[Input material]
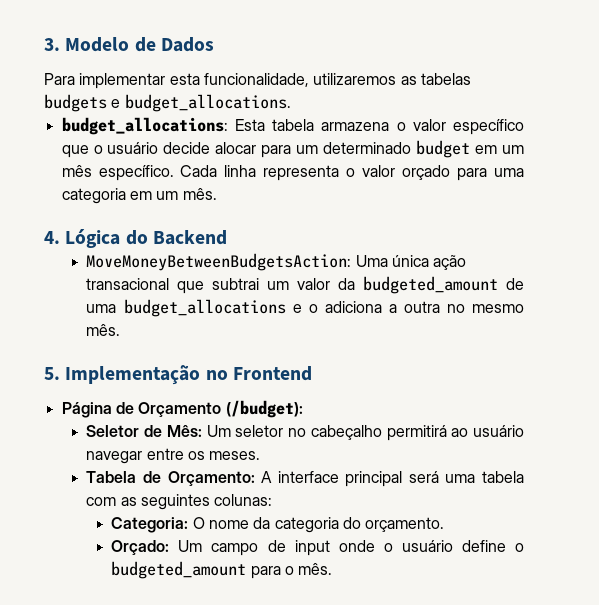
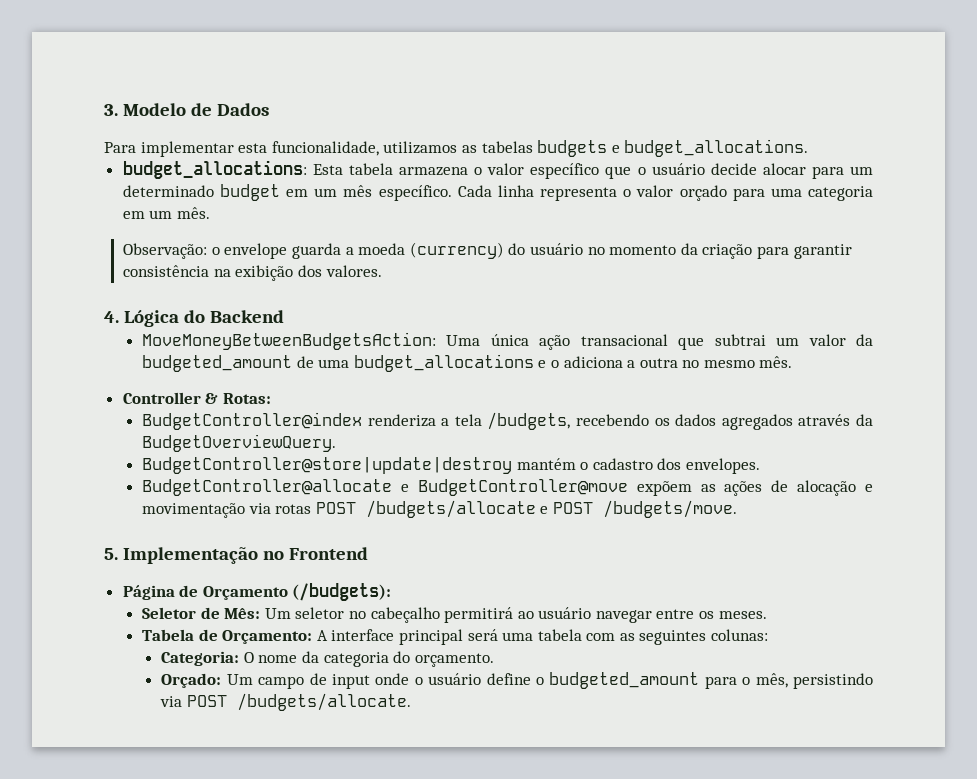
- Para implementar esta funcionalidade, utilizaremos as tabelas budgets e budget_allocations.
+ Para implementar esta funcionalidade, utilizamos as tabelas budgets e budget_allocations.
+ Observação: o envelope guarda a moeda (currency) do usuário no momento da criação para garantir consistência na exibição dos valores.
+ Controller & Rotas:
+ BudgetController@index renderiza a tela /budgets, recebendo os dados agregados através da BudgetOverviewQuery.
+ BudgetController@store|update|destroy mantém o cadastro dos envelopes.
+ BudgetController@allocate e BudgetController@move expõem as ações de alocação e movimentação via rotas POST /budgets/allocate e POST /budgets/move.
- Página de Orçamento (/budget):
+ Página de Orçamento (/budgets):
- Orçado: Um campo de input onde o usuário define o budgeted_amount para o mês.
+ Orçado: Um campo de input onde o usuário define o budgeted_amount para o mês, persistindo via POST /budgets/allocate.

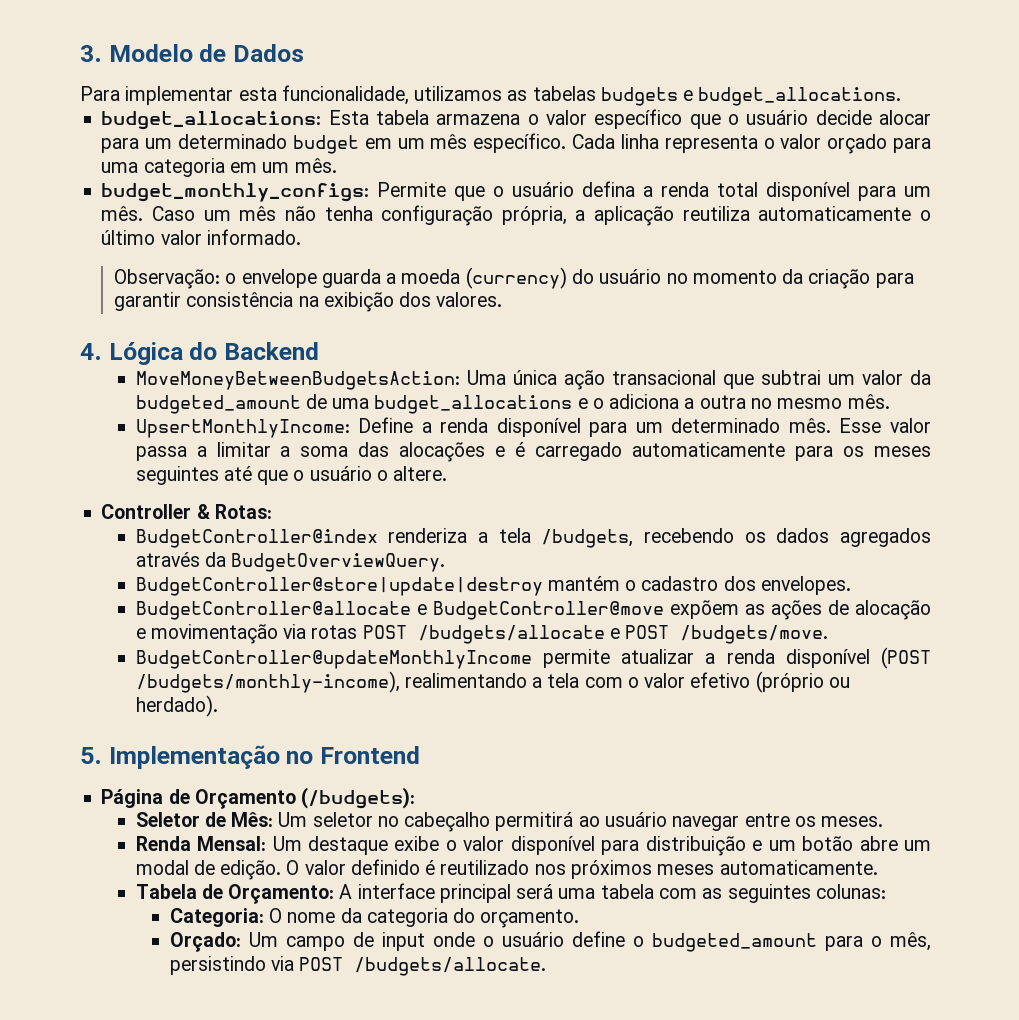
+ budget_monthly_configs: Permite que o usuário defina a renda total disponível para um mês. Caso um mês não tenha configuração própria, a aplicação reutiliza automaticamente o último valor informado.
+ UpsertMonthlyIncome: Define a renda disponível para um determinado mês. Esse valor passa a limitar a soma das alocações e é carregado automaticamente para os meses seguintes até que o usuário o altere.
+ BudgetController@updateMonthlyIncome permite atualizar a renda disponível (POST /budgets/monthly-income), realimentando a tela com o valor efetivo (próprio ou herdado).
+ Renda Mensal: Um destaque exibe o valor disponível para distribuição e um botão abre um modal de edição. O valor definido é reutilizado nos próximos meses automaticamente.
[/Input material]
■ Your task ■
The entries are to be copied exactly, and each image is to be omitted.

■ Written solution ■
- Para implementar esta funcionalidade, utilizaremos as tabelas budgets e budget_allocations.
+ Para implementar esta funcionalidade, utilizamos as tabelas budgets e budget_allocations.
+ Observação: o envelope guarda a moeda (currency) do usuário no momento da criação para garantir consistência na exibição dos valores.
+ Controller & Rotas:
+ BudgetController@index renderiza a tela /budgets, recebendo os dados agregados através da BudgetOverviewQuery.
+ BudgetController@store|update|destroy mantém o cadastro dos envelopes.
+ BudgetController@allocate e BudgetController@move expõem as ações de alocação e movimentação via rotas POST /budgets/allocate e POST /budgets/move.
- Página de Orçamento (/budget):
+ Página de Orçamento (/budgets):
- Orçado: Um campo de input onde o usuário define o budgeted_amount para o mês.
+ Orçado: Um campo de input onde o usuário define o budgeted_amount para o mês, persistindo via POST /budgets/allocate.

+ budget_monthly_configs: Permite que o usuário defina a renda total disponível para um mês. Caso um mês não tenha configuração própria, a aplicação reutiliza automaticamente o último valor informado.
+ UpsertMonthlyIncome: Define a renda disponível para um determinado mês. Esse valor passa a limitar a soma das alocações e é carregado automaticamente para os meses seguintes até que o usuário o altere.
+ BudgetController@updateMonthlyIncome permite atualizar a renda disponível (POST /budgets/monthly-income), realimentando a tela com o valor efetivo (próprio ou herdado).
+ Renda Mensal: Um destaque exibe o valor disponível para distribuição e um botão abre um modal de edição. O valor definido é reutilizado nos próximos meses automaticamente.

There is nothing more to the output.